Rabbit Lake Trail
42.187314, -123.435118 (turnoff from Road 4609)
42.194028, -123.437120 (trailhead)
42.200748, -123.455791 (lake)
From Cave Junction, drive 9.8 miles on Highway 46, the Oregon Caves Highway and turn left on Little Grayback Road, a gravel surfaced Forest Service road, and follow this for 5.9 miles to the top of the ridge. At the top of the ridge, the vegetation opens into a sparse stand of pine trees with a two track road going off to the left. The road gets rough and high clearance is needed to drive the short distance to the trailhead. If you do not have high clearance, park at the intersection shown in the picture above and walk from there. The road enters a large open area then reenters the forest on the other side where it climbs for a short distance and ends at a turn around point. As you approach the turn around point, look to the left for the trail. There is no sign at the trailhead.
IMPORTANT NOTE: There are quite a few nails on the turnaround area at the end of the two-track road, probably the result of people camping there and burning palettes.
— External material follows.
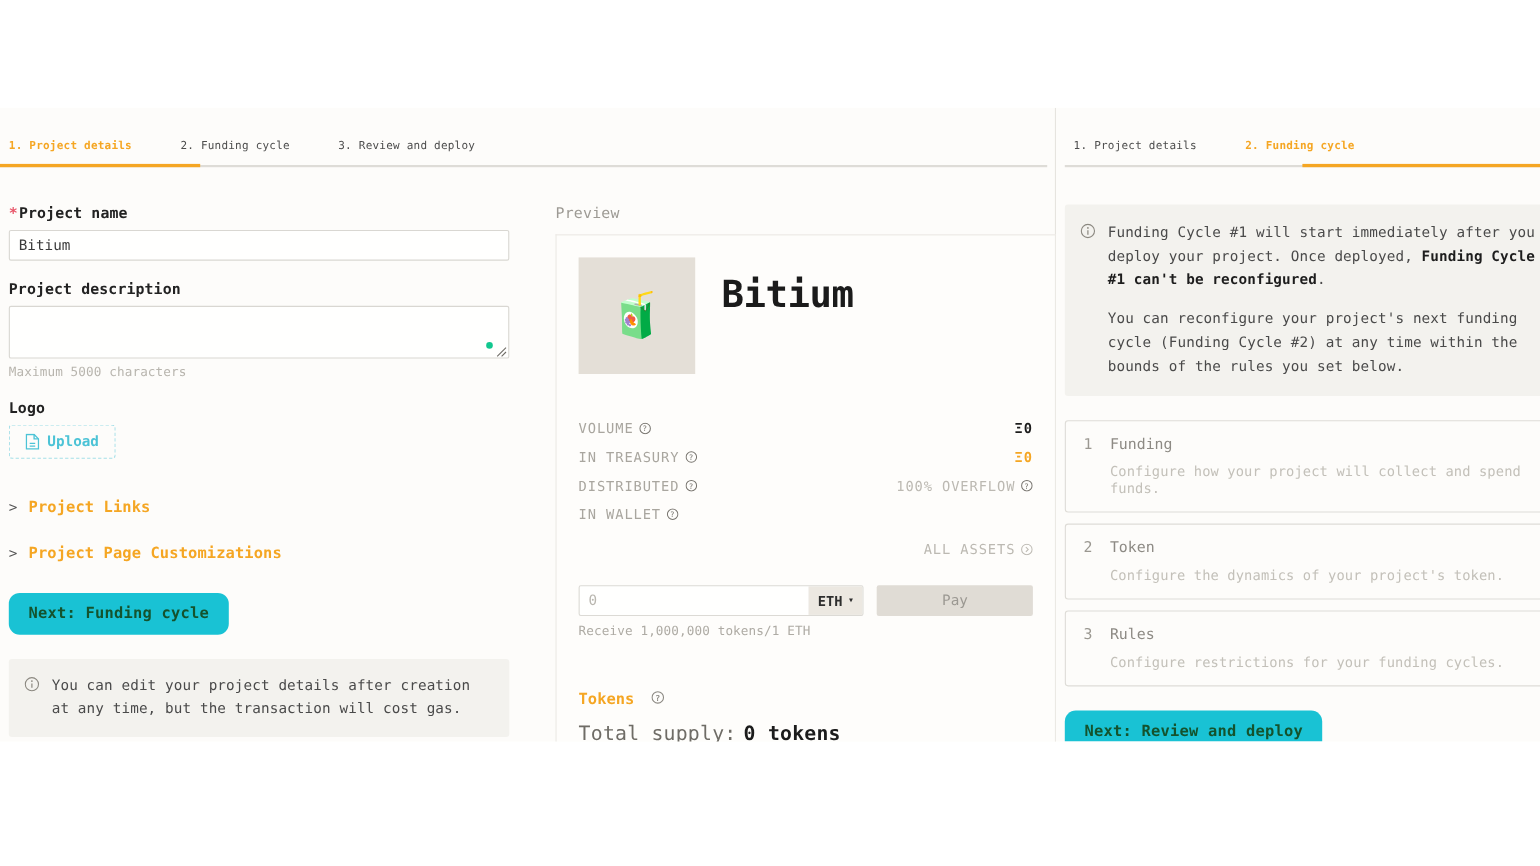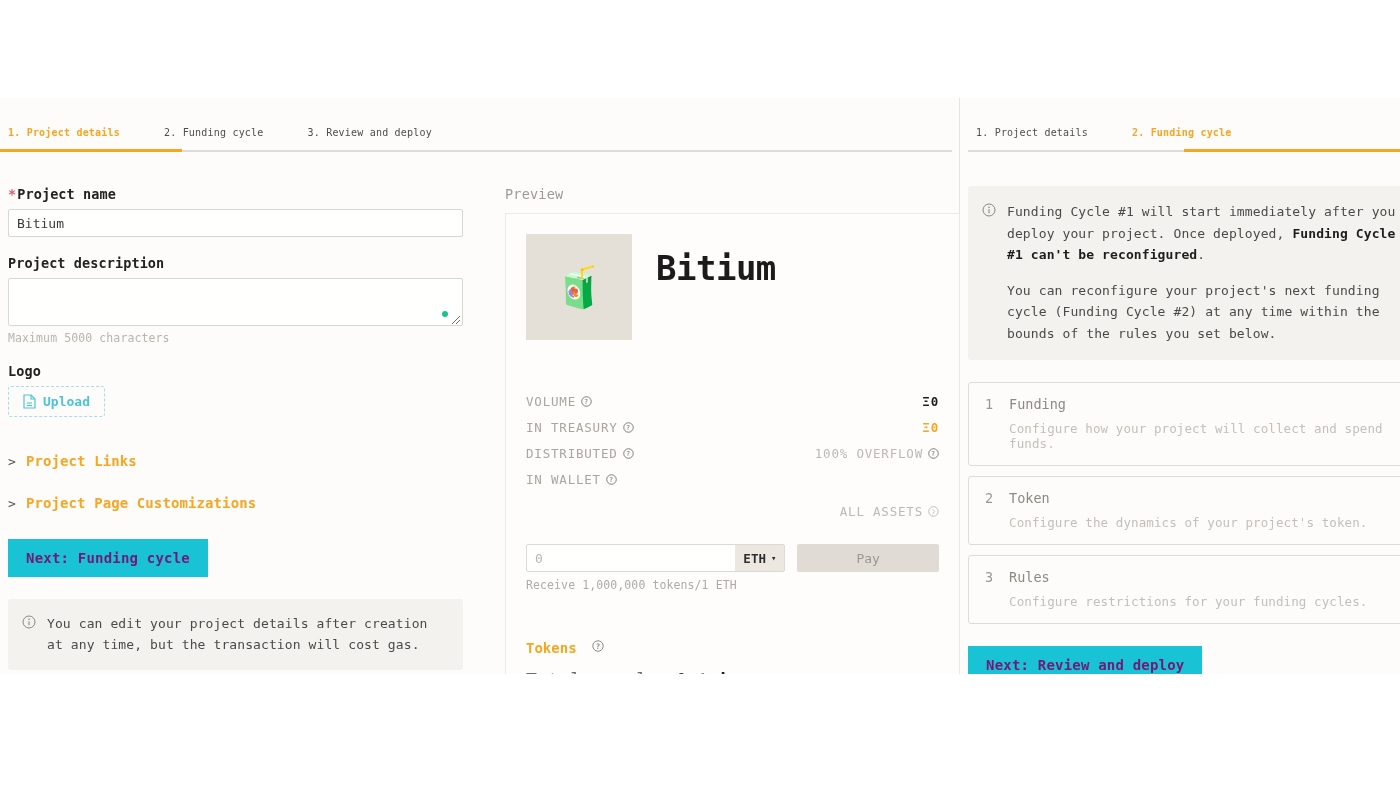"VOLUME" .stats { margin-top: 48px -> 36px }
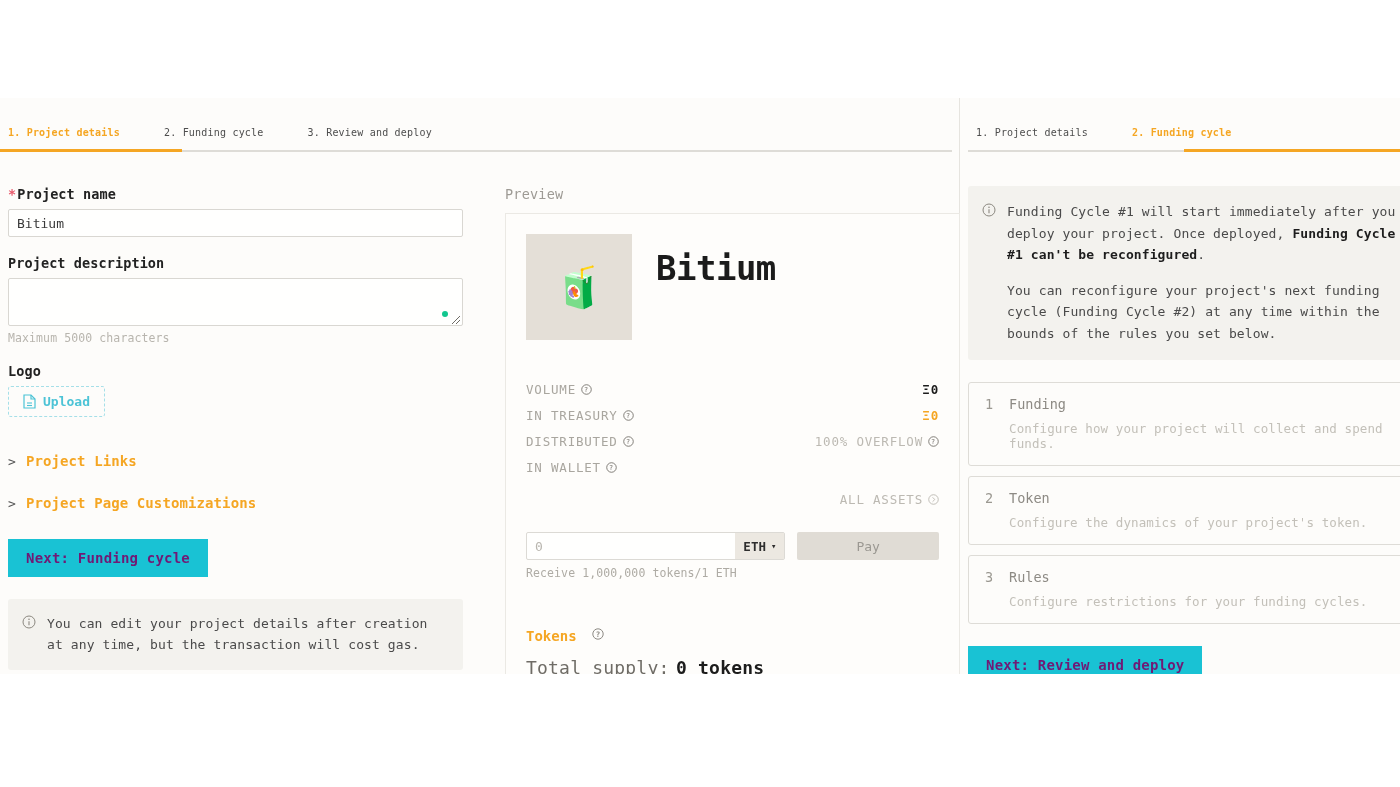"Next: Funding cycle" .btn-teal { border-radius: 0 -> 10px; color: #701a75 -> #14532d }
If you have a high clearance vehicle suitable for driving up the two-track road, it is recommended that you park in the large open area near the end of the two track road and walk from there to avoid the risk of puncturing your tires.
The trail drops down through a heavily wooded ridge to a saddle before beginning to climb toward Little Grayback Peak. There are many Brewers spruce along the trail, one of the endemic trees that grow only in this region. Brewer spruce, also known as the weeping spruce, is easy to identify because of the distinctive galls that grow on the tips of the branches.
Much of the trail follows the top of a rocky ridge and is generally easy to follow but at one point it takes a sharp right turn and cuts across the ridge where it continues through the forest for the final climb to the lake. This crossing is not well marked and there is no distinctive trail that makes it obvious that this is the way you need to go. If you are not watching for it, you are likely to miss it and find yourself in thick brush wondering what happened to the trail.